A single number is required: the count of lines in the entries below that include the word "position".

----- Records for this exercise -----

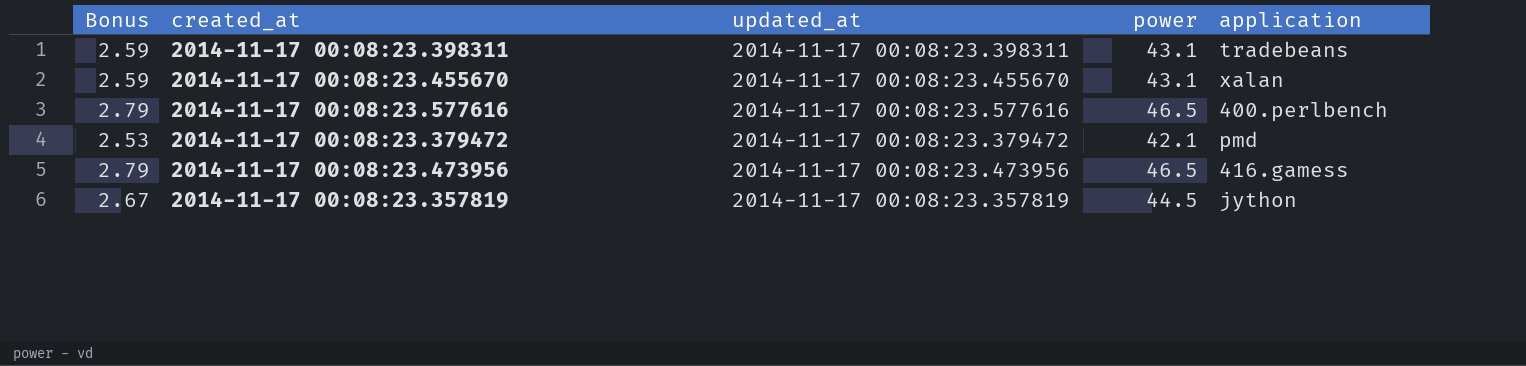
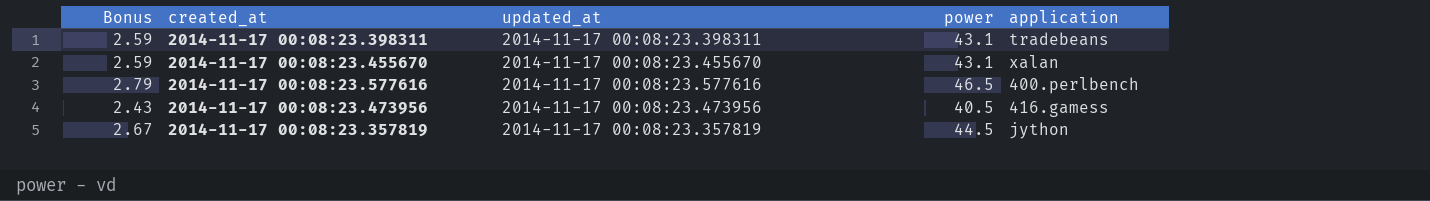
row 2014-11-17 00:08:23.379472: 2.53 | 2014-11-17 00:08:23.379472 | 42.1 | pmd -> none
2014-11-17 00:08:23.473956 | Bonus: 2.79 -> 2.43
2014-11-17 00:08:23.473956 | power: 46.5 -> 40.5

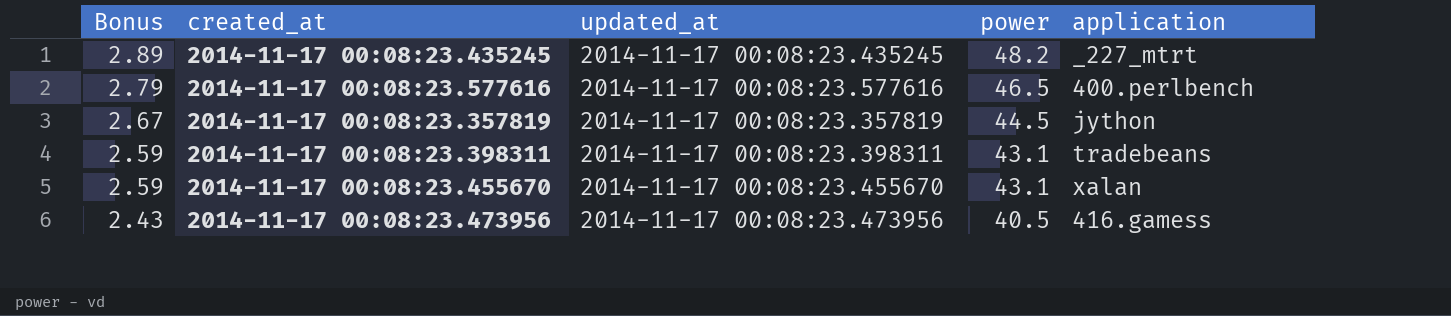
row order: none -> Bonus descending
row 2014-11-17 00:08:23.435245: none -> 2.89 | 2014-11-17 00:08:23.435245 | 48.2 | _227_mtrt

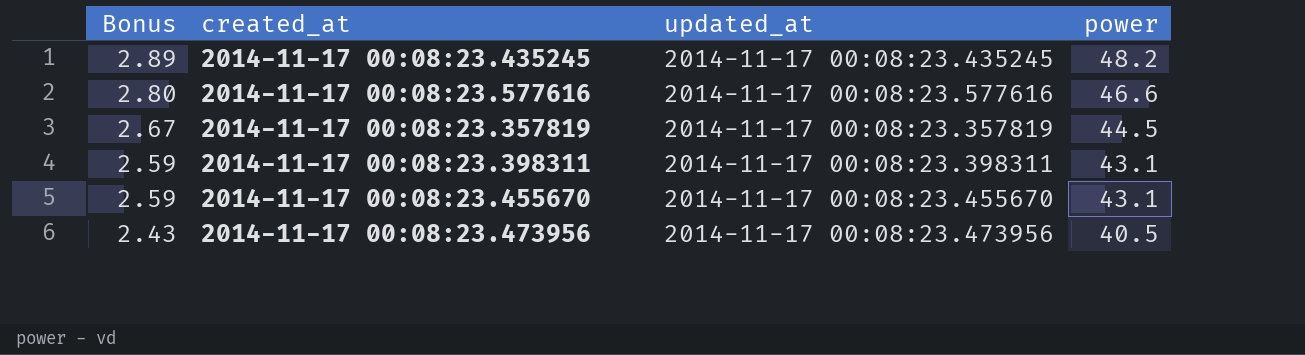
column application | position: 5 -> none
2014-11-17 00:08:23.577616 | Bonus: 2.79 -> 2.80
2014-11-17 00:08:23.577616 | power: 46.5 -> 46.6

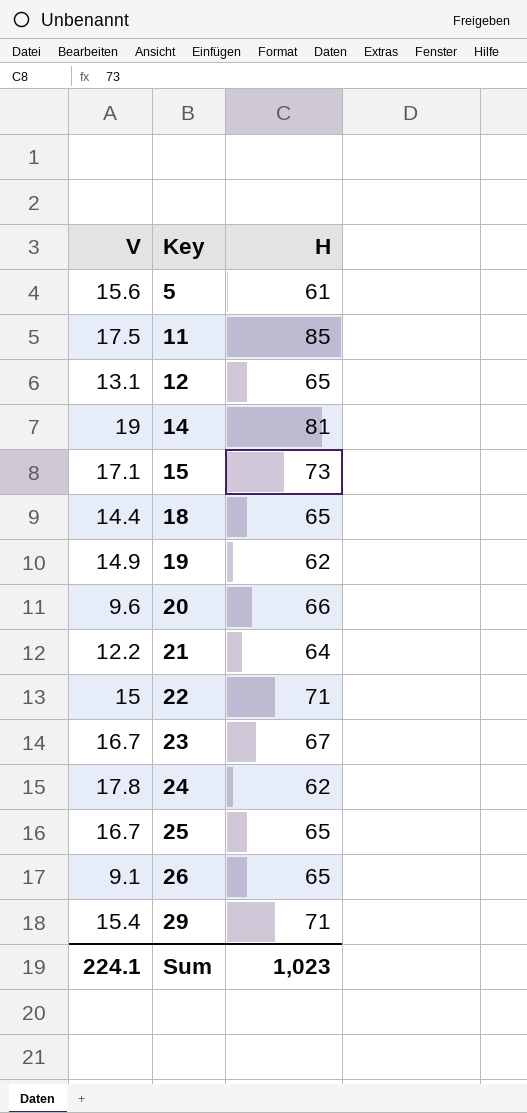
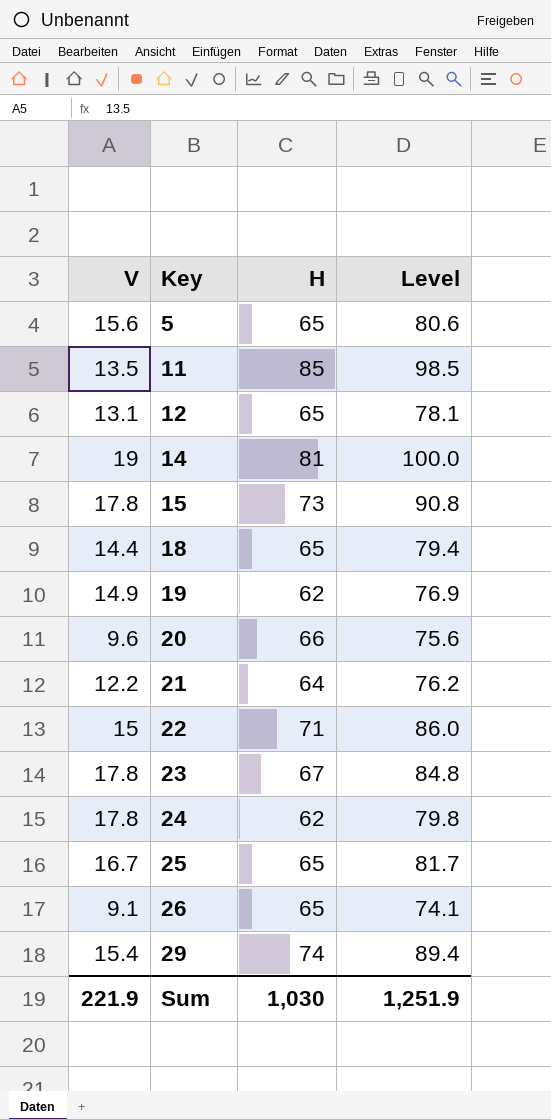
column Level | formula: none -> [V] + [H]
5 | H: 61 -> 65
11 | V: 17.5 -> 13.5
15 | V: 17.1 -> 17.8
23 | V: 16.7 -> 17.8
29 | H: 71 -> 74
Sum | V: 224.1 -> 221.9
Sum | H: 1,023 -> 1,030

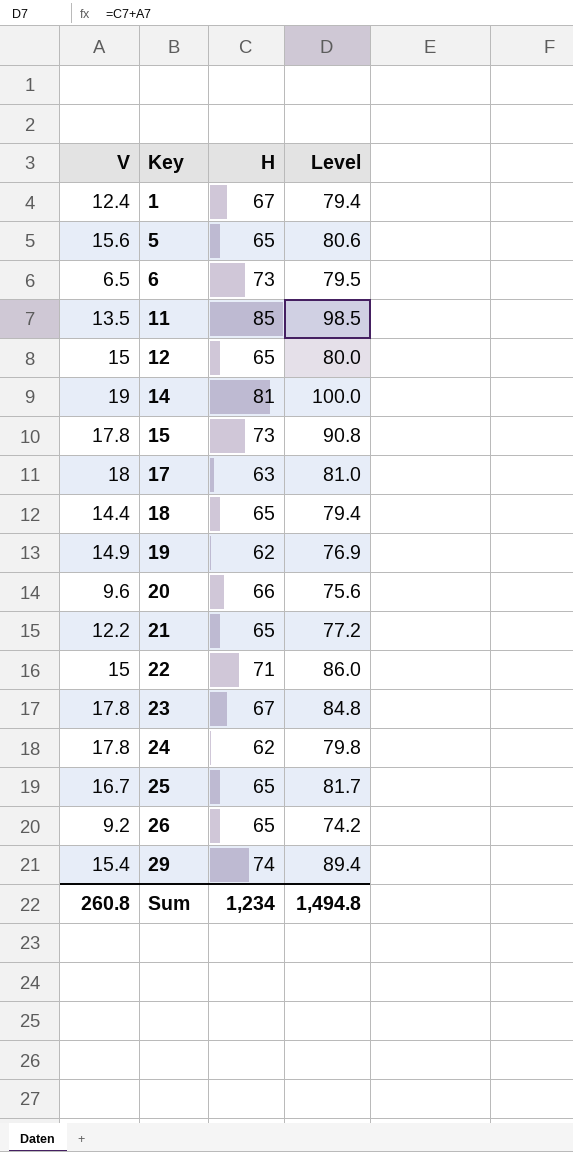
row 1: none -> 12.4 | 67 | 79.4
row 6: none -> 6.5 | 73 | 79.5
12 | V: 13.1 -> 15
12 | Level: 78.1 -> 80.0
row 17: none -> 18 | 63 | 81.0
21 | H: 64 -> 65
21 | Level: 76.2 -> 77.2
26 | V: 9.1 -> 9.2
26 | Level: 74.1 -> 74.2
Sum | V: 221.9 -> 260.8
Sum | H: 1,030 -> 1,234
Sum | Level: 1,251.9 -> 1,494.8

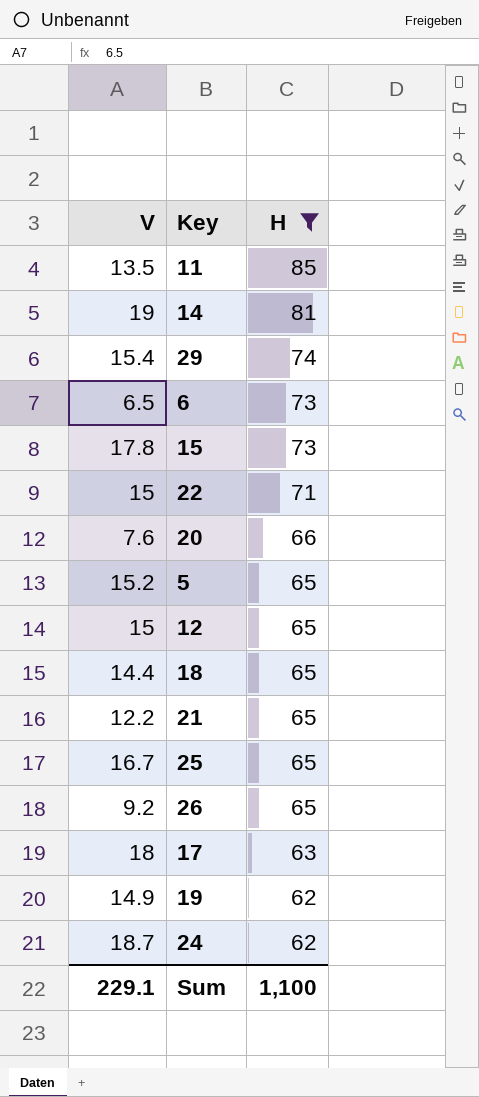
filter: none -> H != 67
row order: Key ascending -> H descending
column Level | formula: [V] + [H] -> none
20 | V: 9.6 -> 7.6
5 | V: 15.6 -> 15.2
24 | V: 17.8 -> 18.7
Sum | V: 260.8 -> 229.1
Sum | H: 1,234 -> 1,100

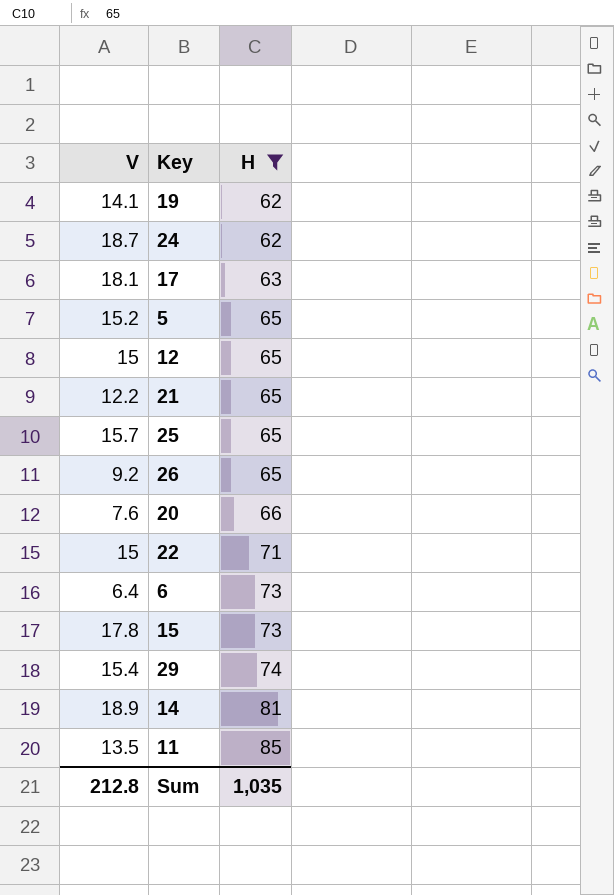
row order: H descending -> H ascending
row 18: 14.4 | 65 -> none
19 | V: 14.9 -> 14.1
17 | V: 18 -> 18.1
25 | V: 16.7 -> 15.7
6 | V: 6.5 -> 6.4
14 | V: 19 -> 18.9
Sum | V: 229.1 -> 212.8
Sum | H: 1,100 -> 1,035

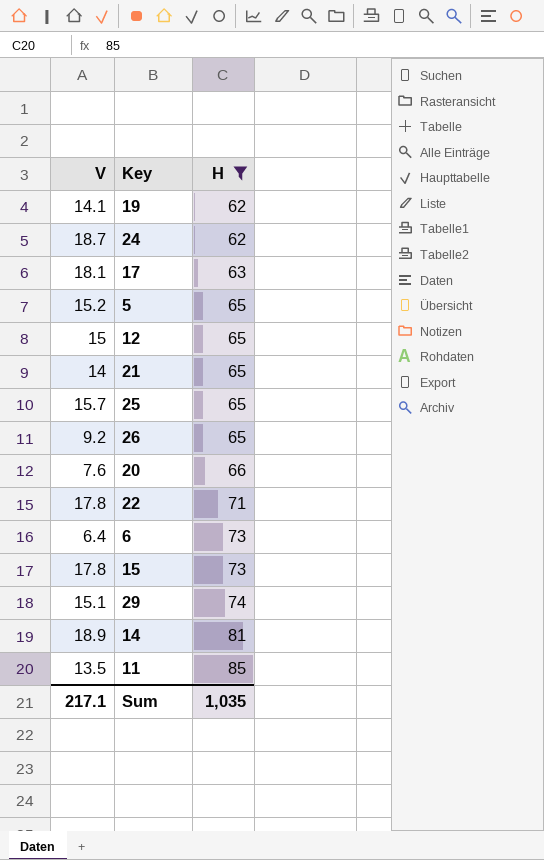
21 | V: 12.2 -> 14
22 | V: 15 -> 17.8
29 | V: 15.4 -> 15.1
Sum | V: 212.8 -> 217.1

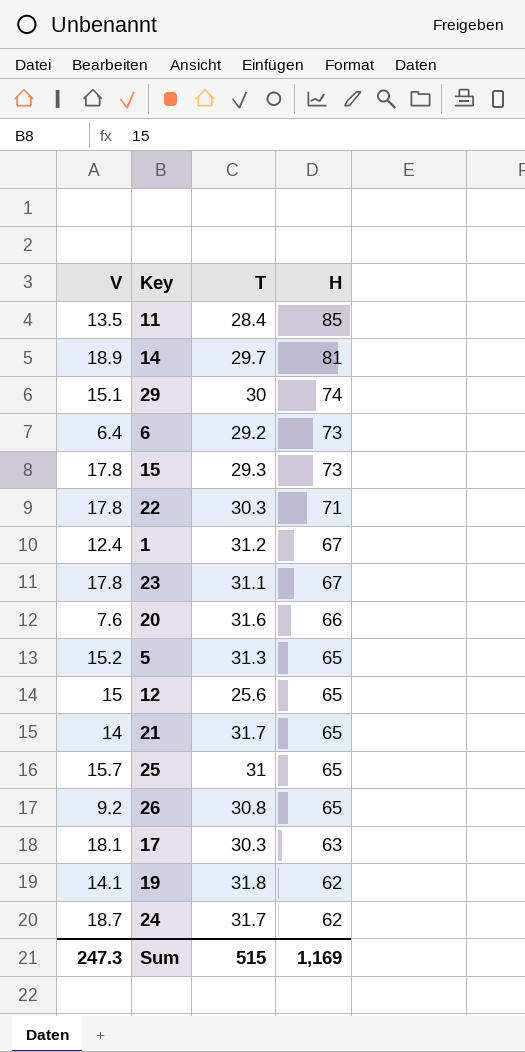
filter: H != 67 -> none
row order: H ascending -> H descending
column T | position: none -> 3
Sum | V: 217.1 -> 247.3
Sum | H: 1,035 -> 1,169

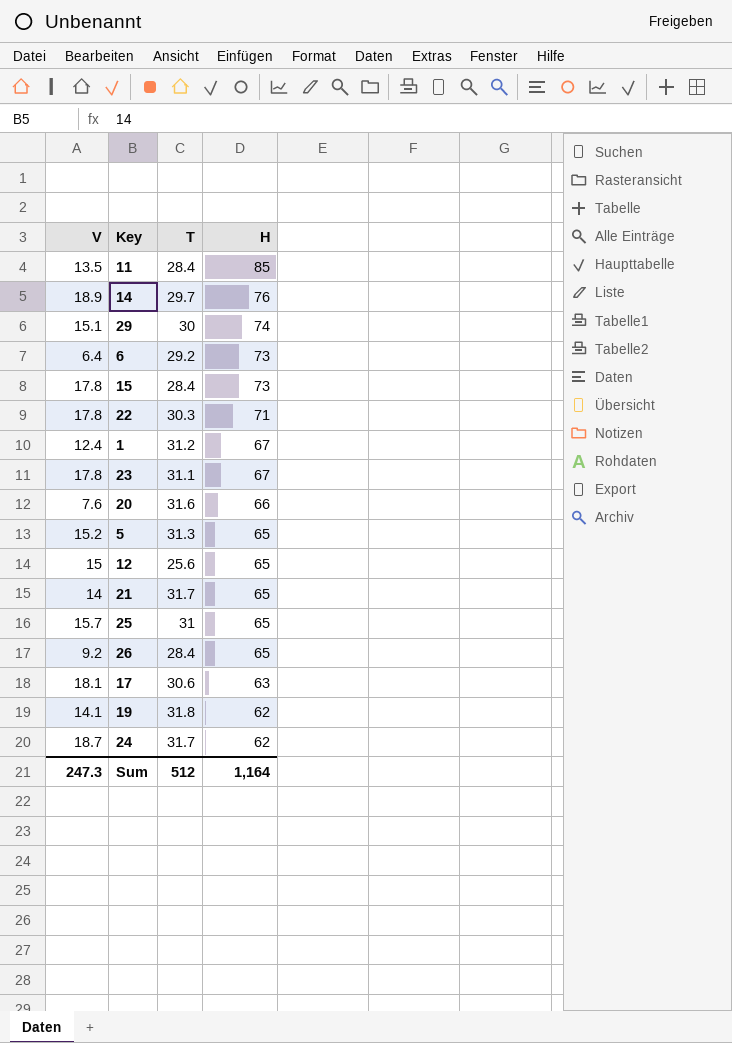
14 | H: 81 -> 76
15 | T: 29.3 -> 28.4
26 | T: 30.8 -> 28.4
17 | T: 30.3 -> 30.6
Sum | T: 515 -> 512
Sum | H: 1,169 -> 1,164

-----

### Answer to this problem
2